##### Record extracts

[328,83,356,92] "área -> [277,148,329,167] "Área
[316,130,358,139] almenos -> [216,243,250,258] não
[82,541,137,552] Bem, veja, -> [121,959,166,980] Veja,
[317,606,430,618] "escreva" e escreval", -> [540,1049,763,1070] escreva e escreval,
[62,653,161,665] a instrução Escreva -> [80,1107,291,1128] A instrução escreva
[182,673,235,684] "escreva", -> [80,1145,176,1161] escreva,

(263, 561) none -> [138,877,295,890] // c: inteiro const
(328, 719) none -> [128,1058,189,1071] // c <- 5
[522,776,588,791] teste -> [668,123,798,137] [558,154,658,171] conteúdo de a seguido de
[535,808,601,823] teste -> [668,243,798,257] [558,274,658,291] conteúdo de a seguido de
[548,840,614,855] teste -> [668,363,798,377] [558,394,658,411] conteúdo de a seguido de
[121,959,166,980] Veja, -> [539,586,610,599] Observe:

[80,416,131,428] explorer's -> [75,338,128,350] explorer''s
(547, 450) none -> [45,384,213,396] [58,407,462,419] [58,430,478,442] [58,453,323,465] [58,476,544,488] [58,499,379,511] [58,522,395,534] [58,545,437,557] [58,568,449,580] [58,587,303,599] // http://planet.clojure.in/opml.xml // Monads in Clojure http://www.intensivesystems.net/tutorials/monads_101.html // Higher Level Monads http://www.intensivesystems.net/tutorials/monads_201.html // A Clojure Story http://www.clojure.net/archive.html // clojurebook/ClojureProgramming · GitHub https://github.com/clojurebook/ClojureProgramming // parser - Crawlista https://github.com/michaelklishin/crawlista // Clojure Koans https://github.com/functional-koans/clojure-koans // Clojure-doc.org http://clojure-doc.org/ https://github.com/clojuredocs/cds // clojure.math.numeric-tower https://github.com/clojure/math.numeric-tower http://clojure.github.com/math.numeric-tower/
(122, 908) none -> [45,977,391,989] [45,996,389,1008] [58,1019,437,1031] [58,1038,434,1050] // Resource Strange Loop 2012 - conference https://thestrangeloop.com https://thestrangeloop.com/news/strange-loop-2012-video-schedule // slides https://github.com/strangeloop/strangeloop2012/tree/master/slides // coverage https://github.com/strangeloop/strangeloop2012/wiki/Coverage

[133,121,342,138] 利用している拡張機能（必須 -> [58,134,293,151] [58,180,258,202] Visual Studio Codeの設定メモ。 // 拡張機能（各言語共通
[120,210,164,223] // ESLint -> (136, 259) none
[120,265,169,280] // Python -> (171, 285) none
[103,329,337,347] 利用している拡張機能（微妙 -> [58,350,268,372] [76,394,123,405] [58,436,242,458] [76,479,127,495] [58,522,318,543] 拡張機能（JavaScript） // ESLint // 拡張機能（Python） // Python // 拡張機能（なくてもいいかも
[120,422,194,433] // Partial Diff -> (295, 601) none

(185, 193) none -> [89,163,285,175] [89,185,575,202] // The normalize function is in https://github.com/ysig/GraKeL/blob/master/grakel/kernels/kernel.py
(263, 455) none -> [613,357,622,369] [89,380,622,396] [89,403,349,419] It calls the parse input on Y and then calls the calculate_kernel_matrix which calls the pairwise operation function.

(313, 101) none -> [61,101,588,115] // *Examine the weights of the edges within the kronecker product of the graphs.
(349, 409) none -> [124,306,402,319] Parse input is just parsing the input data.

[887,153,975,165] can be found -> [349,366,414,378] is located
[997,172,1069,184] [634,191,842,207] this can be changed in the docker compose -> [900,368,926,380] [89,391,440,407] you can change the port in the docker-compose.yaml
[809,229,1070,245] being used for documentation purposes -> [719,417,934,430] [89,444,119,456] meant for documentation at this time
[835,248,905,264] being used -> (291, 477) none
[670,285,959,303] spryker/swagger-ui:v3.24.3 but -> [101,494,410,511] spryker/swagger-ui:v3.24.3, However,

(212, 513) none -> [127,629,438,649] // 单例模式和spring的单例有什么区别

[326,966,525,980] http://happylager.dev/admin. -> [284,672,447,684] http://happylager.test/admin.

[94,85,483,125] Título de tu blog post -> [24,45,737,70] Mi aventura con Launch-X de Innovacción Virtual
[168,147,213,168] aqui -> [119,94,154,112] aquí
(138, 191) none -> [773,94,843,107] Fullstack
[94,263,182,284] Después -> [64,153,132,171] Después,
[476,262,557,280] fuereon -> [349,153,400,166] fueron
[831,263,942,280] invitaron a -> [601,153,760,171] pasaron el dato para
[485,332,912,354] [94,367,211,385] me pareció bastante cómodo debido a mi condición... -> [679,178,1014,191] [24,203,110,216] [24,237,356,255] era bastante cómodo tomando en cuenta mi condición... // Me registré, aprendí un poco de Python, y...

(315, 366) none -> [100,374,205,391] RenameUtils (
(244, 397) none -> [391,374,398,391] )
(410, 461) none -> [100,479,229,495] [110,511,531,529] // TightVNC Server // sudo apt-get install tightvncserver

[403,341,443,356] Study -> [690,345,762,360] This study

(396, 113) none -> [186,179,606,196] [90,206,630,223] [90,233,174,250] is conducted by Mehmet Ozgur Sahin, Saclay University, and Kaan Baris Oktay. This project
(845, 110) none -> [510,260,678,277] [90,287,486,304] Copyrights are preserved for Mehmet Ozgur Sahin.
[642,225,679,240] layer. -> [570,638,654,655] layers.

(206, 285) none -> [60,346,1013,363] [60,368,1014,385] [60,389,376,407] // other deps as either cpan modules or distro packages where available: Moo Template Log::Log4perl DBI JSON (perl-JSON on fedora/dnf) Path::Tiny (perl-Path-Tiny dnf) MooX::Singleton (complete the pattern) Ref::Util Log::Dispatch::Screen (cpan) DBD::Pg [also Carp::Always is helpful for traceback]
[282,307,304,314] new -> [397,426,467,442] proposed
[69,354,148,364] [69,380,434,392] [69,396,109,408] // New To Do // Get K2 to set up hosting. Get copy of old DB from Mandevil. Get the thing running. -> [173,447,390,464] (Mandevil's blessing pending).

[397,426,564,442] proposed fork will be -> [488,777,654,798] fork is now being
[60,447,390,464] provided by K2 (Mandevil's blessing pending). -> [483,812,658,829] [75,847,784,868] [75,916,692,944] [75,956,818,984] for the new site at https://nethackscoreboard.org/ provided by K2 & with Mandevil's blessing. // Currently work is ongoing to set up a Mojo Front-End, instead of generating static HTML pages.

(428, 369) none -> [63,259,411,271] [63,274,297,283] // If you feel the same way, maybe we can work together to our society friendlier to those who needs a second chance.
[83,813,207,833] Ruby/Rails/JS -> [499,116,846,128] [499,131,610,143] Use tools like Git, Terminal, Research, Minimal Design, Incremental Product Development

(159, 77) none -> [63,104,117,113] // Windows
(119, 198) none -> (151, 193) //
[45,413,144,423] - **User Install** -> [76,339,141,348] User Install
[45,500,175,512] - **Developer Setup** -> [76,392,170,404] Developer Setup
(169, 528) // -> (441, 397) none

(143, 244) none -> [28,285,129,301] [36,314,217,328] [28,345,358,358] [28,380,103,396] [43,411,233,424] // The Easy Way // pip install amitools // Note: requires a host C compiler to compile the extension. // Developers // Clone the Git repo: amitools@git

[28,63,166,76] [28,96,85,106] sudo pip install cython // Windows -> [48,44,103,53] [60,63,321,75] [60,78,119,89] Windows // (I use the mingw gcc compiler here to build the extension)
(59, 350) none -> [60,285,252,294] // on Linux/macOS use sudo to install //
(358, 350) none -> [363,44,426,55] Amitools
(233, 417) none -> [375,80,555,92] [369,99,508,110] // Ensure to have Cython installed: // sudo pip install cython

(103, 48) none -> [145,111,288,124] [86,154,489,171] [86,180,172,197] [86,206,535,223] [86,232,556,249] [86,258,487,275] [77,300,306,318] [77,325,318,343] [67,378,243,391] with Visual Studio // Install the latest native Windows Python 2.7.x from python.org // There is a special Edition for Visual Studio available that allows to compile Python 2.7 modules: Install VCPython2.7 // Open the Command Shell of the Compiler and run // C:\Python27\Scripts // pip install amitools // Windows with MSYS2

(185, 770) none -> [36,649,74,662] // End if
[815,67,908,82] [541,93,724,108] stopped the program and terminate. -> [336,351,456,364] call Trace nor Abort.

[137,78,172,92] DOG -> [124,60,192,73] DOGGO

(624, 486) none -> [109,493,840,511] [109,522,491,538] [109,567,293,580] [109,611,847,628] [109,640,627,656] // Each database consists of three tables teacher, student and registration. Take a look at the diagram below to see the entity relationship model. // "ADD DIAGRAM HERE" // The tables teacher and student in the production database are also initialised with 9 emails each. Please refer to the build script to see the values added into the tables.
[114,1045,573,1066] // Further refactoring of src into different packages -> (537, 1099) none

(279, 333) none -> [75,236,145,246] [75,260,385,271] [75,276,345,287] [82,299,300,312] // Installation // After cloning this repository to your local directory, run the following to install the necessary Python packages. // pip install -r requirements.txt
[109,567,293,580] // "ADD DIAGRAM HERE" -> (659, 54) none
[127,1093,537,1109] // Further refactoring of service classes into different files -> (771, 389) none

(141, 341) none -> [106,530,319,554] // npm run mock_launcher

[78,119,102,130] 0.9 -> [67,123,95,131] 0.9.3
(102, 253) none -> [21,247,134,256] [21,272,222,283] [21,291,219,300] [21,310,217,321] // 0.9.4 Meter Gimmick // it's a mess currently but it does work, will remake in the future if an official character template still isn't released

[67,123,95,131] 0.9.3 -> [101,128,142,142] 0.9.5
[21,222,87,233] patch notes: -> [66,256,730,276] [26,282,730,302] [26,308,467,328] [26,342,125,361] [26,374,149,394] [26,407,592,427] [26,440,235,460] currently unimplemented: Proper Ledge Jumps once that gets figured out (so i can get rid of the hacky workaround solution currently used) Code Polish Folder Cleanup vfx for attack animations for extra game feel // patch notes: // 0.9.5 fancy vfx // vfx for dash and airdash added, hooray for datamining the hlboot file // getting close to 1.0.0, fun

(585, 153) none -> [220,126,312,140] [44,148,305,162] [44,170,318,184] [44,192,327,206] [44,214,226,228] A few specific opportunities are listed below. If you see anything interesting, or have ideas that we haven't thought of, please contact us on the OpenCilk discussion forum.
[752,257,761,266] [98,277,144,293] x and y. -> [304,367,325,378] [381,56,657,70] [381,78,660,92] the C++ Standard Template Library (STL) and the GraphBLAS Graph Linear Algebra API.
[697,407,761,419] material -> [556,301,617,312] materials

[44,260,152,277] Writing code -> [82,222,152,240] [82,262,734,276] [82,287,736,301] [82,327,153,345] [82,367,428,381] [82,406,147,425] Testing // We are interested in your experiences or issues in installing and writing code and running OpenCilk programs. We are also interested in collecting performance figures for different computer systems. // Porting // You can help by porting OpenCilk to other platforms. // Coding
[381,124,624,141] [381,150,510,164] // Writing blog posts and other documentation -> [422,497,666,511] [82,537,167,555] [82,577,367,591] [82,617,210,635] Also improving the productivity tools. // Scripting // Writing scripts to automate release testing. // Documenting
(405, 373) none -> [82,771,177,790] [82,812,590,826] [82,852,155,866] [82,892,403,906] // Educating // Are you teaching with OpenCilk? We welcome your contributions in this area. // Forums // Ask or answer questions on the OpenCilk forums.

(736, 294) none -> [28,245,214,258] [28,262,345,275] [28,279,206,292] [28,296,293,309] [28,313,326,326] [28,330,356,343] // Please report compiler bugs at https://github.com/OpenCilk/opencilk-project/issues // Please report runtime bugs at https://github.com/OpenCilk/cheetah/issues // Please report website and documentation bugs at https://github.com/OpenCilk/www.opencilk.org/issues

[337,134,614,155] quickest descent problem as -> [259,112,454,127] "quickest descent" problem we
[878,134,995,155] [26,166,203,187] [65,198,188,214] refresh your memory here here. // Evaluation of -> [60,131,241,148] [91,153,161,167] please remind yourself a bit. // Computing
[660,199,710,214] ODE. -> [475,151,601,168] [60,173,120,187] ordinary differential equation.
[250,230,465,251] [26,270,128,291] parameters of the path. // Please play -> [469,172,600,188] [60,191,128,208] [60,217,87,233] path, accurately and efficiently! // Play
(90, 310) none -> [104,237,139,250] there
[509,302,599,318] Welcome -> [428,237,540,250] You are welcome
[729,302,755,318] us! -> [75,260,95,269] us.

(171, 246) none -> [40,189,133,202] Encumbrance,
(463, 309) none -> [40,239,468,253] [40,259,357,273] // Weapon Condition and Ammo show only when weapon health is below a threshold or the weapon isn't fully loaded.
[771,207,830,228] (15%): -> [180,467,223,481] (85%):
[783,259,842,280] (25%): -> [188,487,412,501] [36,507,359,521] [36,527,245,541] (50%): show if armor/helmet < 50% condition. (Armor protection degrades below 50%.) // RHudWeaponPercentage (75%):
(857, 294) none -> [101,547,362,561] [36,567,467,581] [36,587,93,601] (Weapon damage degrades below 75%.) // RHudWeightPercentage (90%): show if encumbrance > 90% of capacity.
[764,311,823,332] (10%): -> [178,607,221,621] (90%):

##########

* Exercise details *
The lines to copy are those in the records above containing the word "blessing".

* Written solution *
[69,354,148,364] [69,380,434,392] [69,396,109,408] // New To Do // Get K2 to set up hosting. Get copy of old DB from Mandevil. Get the thing running. -> [173,447,390,464] (Mandevil's blessing pending).
[60,447,390,464] provided by K2 (Mandevil's blessing pending). -> [483,812,658,829] [75,847,784,868] [75,916,692,944] [75,956,818,984] for the new site at https://nethackscoreboard.org/ provided by K2 & with Mandevil's blessing. // Currently work is ongoing to set up a Mojo Front-End, instead of generating static HTML pages.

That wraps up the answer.